A team we work with had a quiet pattern emerge: their AI-feature PRs were getting approved without anyone reading them closely. The reviewer would scan the diff, see "model change" or "prompt update," and approve.
Two production incidents later, they realized AI-feature PRs need different code-review questions than normal PRs. They updated their PR template. The incidents stopped.
What's different about AI PRs
A PR that changes:
- A prompt template
- A system instruction
- A model version
- A retrieval index
- Eval thresholds
- A tool definition
…has different failure modes than a PR that changes business logic. The reviewer needs different prompts to remember to check.
The template
## Summary
[What's changing and why]
## AI-feature impact
- [ ] Does this change a prompt, model, tool definition, retrieval index, or eval?

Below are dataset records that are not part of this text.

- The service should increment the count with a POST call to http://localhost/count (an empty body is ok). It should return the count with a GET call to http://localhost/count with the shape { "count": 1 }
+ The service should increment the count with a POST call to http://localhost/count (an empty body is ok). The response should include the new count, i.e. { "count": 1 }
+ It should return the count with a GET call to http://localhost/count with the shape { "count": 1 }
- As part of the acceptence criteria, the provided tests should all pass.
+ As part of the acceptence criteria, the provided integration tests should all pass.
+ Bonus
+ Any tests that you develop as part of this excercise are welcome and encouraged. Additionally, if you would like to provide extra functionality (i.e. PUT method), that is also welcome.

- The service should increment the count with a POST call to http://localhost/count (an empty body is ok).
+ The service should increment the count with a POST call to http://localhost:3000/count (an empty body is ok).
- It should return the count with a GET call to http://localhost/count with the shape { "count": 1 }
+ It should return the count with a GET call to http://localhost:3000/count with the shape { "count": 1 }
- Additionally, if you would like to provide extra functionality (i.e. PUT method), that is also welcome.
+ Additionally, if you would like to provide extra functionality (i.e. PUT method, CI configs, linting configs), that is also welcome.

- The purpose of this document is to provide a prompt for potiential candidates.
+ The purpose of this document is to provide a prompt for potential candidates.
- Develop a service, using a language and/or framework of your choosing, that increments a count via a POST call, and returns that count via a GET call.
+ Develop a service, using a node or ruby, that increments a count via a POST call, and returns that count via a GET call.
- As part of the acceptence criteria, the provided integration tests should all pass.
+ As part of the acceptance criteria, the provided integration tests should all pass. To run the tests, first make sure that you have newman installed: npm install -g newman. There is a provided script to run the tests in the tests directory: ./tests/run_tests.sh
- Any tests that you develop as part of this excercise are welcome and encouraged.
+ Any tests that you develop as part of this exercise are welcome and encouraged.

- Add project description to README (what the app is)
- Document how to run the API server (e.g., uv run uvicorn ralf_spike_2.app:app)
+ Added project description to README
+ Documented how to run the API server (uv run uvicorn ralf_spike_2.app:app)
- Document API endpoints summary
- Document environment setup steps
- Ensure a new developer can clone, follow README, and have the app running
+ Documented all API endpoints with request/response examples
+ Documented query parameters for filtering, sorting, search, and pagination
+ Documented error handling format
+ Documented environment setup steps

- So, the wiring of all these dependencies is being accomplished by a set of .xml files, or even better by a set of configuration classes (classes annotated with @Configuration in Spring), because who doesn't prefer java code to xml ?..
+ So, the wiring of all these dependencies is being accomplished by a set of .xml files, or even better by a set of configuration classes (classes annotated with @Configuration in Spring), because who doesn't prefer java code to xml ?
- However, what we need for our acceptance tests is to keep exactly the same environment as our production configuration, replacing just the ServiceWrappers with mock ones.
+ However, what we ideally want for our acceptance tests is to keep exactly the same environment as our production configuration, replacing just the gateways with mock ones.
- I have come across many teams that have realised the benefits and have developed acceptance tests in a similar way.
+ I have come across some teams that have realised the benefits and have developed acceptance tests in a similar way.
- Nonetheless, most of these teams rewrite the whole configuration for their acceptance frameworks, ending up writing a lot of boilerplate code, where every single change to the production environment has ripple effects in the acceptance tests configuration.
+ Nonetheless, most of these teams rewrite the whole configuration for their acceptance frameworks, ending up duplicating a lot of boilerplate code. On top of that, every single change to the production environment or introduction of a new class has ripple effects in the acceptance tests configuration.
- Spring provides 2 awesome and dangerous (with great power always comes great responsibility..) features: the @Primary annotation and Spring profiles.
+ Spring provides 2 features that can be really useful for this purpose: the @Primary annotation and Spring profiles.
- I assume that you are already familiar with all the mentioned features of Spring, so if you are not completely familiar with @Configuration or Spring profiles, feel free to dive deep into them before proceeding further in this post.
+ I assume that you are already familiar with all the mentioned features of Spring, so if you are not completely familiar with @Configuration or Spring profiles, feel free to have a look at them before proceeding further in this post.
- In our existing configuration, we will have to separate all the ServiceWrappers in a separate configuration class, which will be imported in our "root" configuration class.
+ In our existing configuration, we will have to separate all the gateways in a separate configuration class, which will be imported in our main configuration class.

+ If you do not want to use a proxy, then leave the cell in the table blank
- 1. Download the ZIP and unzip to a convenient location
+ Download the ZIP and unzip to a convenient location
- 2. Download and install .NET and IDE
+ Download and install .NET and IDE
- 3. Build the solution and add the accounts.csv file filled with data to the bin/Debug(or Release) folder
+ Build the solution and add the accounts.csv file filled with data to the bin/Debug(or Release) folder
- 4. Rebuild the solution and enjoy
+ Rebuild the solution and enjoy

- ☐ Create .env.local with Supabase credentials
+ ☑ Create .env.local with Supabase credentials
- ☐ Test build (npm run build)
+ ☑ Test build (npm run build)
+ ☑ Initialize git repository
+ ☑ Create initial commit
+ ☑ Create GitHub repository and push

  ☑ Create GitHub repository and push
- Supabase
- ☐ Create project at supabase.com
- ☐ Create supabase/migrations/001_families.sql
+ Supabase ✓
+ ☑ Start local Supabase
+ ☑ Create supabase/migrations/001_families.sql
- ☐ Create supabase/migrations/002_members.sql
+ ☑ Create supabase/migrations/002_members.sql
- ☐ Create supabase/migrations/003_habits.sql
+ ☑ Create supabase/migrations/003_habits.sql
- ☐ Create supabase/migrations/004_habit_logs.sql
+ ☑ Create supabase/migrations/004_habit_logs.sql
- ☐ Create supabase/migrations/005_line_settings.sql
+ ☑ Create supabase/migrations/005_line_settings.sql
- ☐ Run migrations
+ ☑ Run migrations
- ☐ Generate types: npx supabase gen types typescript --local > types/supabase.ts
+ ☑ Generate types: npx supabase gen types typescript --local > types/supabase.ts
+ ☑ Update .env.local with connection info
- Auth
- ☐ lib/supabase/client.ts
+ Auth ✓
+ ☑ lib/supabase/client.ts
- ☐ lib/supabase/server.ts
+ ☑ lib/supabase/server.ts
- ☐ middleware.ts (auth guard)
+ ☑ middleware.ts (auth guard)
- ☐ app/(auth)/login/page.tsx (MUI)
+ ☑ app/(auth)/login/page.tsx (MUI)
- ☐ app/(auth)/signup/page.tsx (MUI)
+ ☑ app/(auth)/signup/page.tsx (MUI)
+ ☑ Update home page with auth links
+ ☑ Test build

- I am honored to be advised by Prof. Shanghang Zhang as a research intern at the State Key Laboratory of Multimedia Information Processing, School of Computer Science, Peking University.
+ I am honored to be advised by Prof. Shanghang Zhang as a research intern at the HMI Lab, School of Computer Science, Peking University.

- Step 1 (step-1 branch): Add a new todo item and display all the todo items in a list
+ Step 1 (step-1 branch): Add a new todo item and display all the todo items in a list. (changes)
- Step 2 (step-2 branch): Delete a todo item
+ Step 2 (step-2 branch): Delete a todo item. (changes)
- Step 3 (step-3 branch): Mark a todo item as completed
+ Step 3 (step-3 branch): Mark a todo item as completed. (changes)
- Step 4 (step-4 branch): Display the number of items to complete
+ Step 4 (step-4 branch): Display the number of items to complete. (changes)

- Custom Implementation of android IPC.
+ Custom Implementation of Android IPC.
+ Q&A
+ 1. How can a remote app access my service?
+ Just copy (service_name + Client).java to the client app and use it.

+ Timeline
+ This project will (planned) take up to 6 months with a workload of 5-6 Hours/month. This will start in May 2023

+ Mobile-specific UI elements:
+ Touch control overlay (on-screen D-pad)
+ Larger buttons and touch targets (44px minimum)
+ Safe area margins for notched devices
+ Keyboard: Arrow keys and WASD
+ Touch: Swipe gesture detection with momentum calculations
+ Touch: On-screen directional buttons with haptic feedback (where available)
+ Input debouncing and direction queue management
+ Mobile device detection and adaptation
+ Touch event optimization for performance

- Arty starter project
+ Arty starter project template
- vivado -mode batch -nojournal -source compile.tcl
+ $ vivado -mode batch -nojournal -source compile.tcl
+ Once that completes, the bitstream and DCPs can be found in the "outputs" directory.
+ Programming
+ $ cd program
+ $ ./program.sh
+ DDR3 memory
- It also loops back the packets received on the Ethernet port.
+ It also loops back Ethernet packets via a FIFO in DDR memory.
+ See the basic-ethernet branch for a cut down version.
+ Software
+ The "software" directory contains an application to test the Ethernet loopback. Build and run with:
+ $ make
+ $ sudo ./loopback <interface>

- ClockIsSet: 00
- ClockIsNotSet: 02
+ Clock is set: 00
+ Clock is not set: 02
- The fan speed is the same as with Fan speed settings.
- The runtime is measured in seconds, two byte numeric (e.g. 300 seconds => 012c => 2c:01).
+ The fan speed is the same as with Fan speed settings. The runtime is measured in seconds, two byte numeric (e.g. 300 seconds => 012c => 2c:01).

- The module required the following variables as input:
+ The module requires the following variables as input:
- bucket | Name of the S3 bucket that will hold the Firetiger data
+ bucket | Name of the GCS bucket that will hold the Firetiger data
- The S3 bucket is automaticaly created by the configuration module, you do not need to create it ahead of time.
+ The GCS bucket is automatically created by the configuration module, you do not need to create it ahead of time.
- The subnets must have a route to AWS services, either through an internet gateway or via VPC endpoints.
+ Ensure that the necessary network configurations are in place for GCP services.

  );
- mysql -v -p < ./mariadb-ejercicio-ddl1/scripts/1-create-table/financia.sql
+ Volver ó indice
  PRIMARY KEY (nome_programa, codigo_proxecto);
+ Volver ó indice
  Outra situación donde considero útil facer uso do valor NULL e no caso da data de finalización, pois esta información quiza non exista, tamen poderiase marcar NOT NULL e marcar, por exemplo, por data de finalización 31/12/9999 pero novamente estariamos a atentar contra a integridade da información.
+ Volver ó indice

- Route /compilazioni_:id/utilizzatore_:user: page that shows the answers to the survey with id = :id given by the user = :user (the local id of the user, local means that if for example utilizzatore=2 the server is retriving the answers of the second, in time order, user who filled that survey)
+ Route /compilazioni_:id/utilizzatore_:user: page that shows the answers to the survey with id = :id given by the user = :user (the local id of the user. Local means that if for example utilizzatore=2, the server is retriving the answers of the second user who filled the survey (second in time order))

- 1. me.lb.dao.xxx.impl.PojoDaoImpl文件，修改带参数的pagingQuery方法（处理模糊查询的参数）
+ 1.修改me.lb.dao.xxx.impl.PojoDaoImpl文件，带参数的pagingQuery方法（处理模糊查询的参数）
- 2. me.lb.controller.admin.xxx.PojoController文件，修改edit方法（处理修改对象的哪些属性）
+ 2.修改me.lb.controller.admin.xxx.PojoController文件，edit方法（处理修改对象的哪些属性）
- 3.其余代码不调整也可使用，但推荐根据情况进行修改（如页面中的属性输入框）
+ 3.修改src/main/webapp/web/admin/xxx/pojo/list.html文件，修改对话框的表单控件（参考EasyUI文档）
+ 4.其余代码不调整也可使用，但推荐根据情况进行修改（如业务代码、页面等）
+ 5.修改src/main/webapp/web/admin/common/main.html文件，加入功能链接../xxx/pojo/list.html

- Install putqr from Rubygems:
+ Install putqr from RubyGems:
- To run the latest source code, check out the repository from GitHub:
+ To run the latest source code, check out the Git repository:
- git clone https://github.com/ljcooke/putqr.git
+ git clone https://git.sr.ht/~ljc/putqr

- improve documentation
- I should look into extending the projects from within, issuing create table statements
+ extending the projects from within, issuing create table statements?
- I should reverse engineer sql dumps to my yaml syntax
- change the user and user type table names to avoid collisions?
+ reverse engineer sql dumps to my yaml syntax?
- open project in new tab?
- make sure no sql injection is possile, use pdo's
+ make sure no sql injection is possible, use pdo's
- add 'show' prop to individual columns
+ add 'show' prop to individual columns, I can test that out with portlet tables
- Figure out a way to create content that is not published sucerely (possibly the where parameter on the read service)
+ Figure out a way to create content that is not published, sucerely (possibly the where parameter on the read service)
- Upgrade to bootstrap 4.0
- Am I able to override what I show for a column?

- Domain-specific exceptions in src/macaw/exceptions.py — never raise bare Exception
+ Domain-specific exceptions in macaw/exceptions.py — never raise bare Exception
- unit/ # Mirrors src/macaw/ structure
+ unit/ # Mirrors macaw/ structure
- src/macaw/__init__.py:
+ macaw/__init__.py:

- [ ] If yes, complete the sections below. If no, skip to standard checklist.
### Prompt change
- [ ] Diff of the prompt is in the PR (not just a reference)
- [ ] Prompt version bumped
- [ ] Token-count change measured (in/out estimates)
- [ ] Eval suite run; pass rate noted: __%
- [ ] Specific eval cases this targets / improves: ___
### Model change
- [ ] Model version pinned (not a floating tag)
- [ ] Cost-per-call change estimated: __%
- [ ] Latency P95 measured: __ms (before) / __ms (after)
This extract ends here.